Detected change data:
· · · · ·

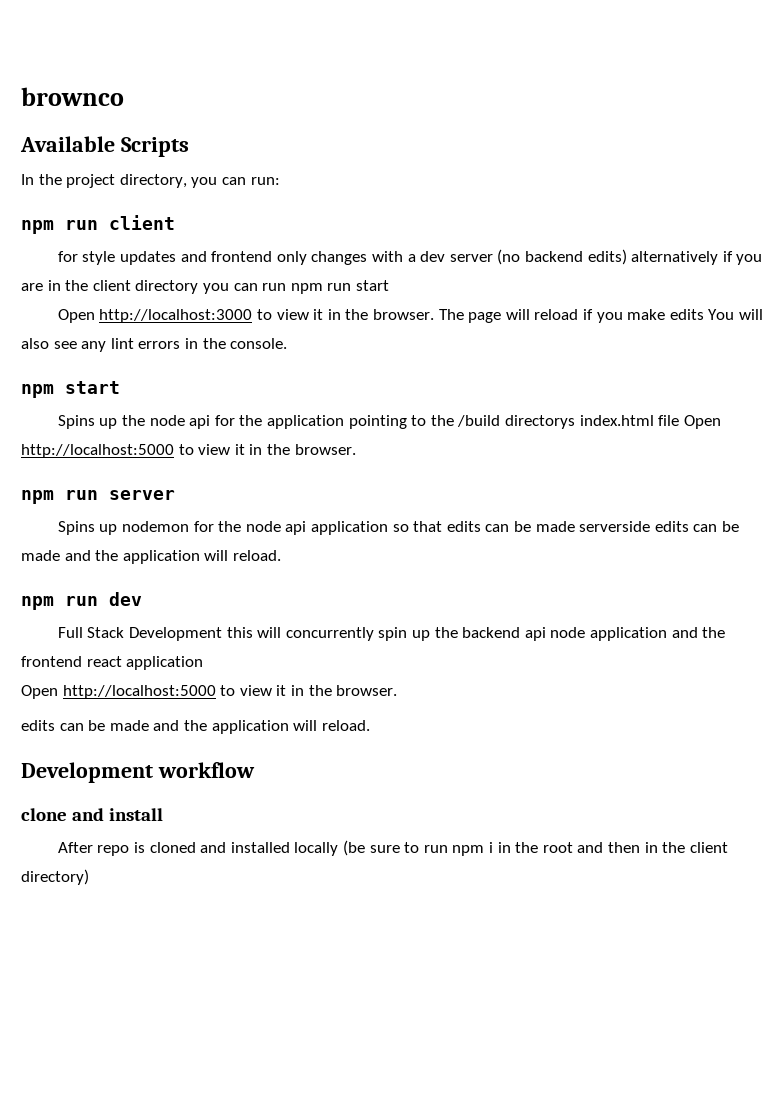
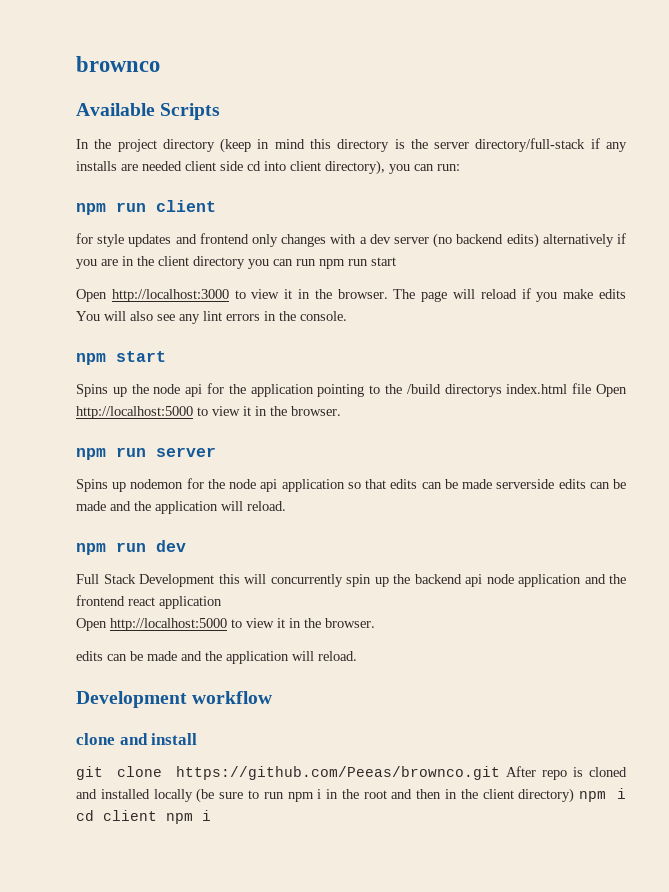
- In the project directory, you can run:
+ In the project directory (keep in mind this directory is the server directory/full-stack if any installs are needed client side cd into client directory), you can run:
- After repo is cloned and installed locally (be sure to run npm i in the root and then in the client directory)
+ git clone https://github.com/Peeas/brownco.git After repo is cloned and installed locally (be sure to run npm i in the root and then in the client directory) npm i cd client npm i

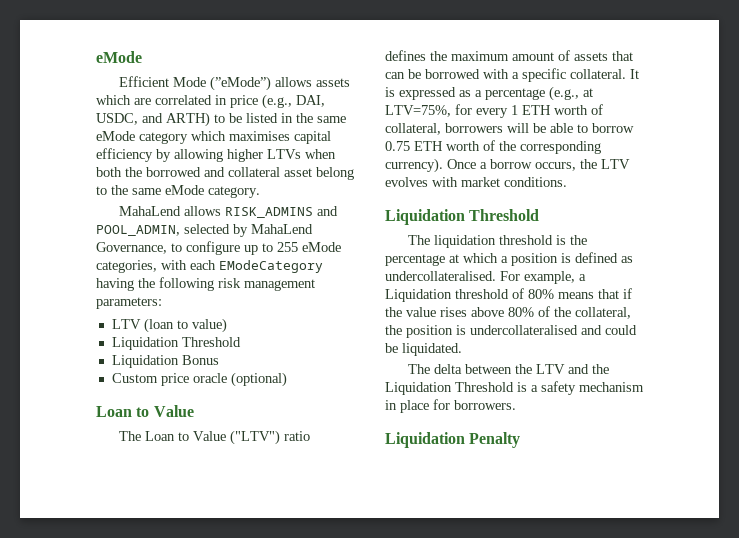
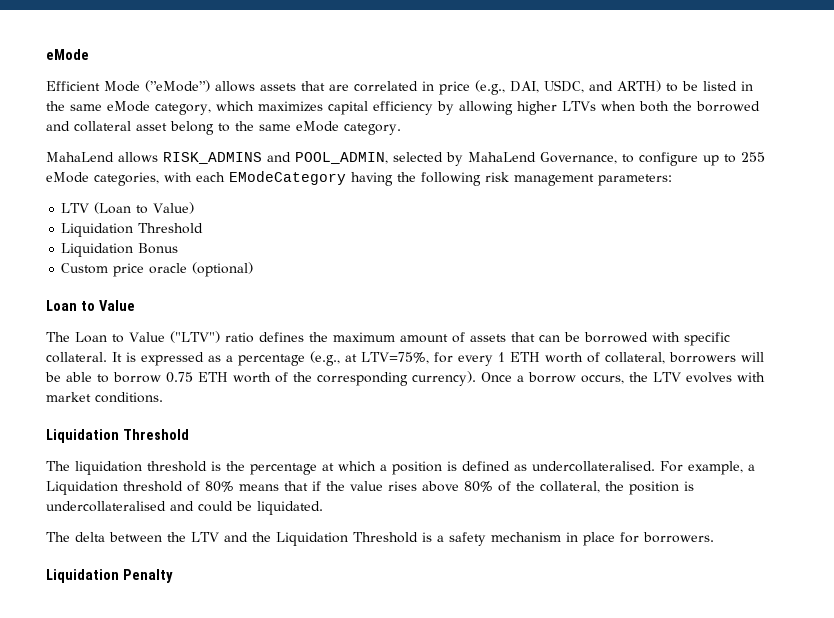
- Efficient Mode (”eMode”) allows assets which are correlated in price (e.g., DAI, USDC, and ARTH) to be listed in the same eMode category which maximises capital efficiency by allowing higher LTVs when both the borrowed and collateral asset belong to the same eMode category.
+ Efficient Mode (”eMode”) allows assets that are correlated in price (e.g., DAI, USDC, and ARTH) to be listed in the same eMode category, which maximizes capital efficiency by allowing higher LTVs when both the borrowed and collateral asset belong to the same eMode category.
- LTV (loan to value)
+ LTV (Loan to Value)
- The Loan to Value ("LTV") ratio defines the maximum amount of assets that can be borrowed with a specific collateral.
+ The Loan to Value ("LTV") ratio defines the maximum amount of assets that can be borrowed with specific collateral.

· · · · ·

Work task
Your answer must be the full set of entries, set down exactly and without pictures.

Output for this task
- In the project directory, you can run:
+ In the project directory (keep in mind this directory is the server directory/full-stack if any installs are needed client side cd into client directory), you can run:
- After repo is cloned and installed locally (be sure to run npm i in the root and then in the client directory)
+ git clone https://github.com/Peeas/brownco.git After repo is cloned and installed locally (be sure to run npm i in the root and then in the client directory) npm i cd client npm i

- Efficient Mode (”eMode”) allows assets which are correlated in price (e.g., DAI, USDC, and ARTH) to be listed in the same eMode category which maximises capital efficiency by allowing higher LTVs when both the borrowed and collateral asset belong to the same eMode category.
+ Efficient Mode (”eMode”) allows assets that are correlated in price (e.g., DAI, USDC, and ARTH) to be listed in the same eMode category, which maximizes capital efficiency by allowing higher LTVs when both the borrowed and collateral asset belong to the same eMode category.
- LTV (loan to value)
+ LTV (Loan to Value)
- The Loan to Value ("LTV") ratio defines the maximum amount of assets that can be borrowed with a specific collateral.
+ The Loan to Value ("LTV") ratio defines the maximum amount of assets that can be borrowed with specific collateral.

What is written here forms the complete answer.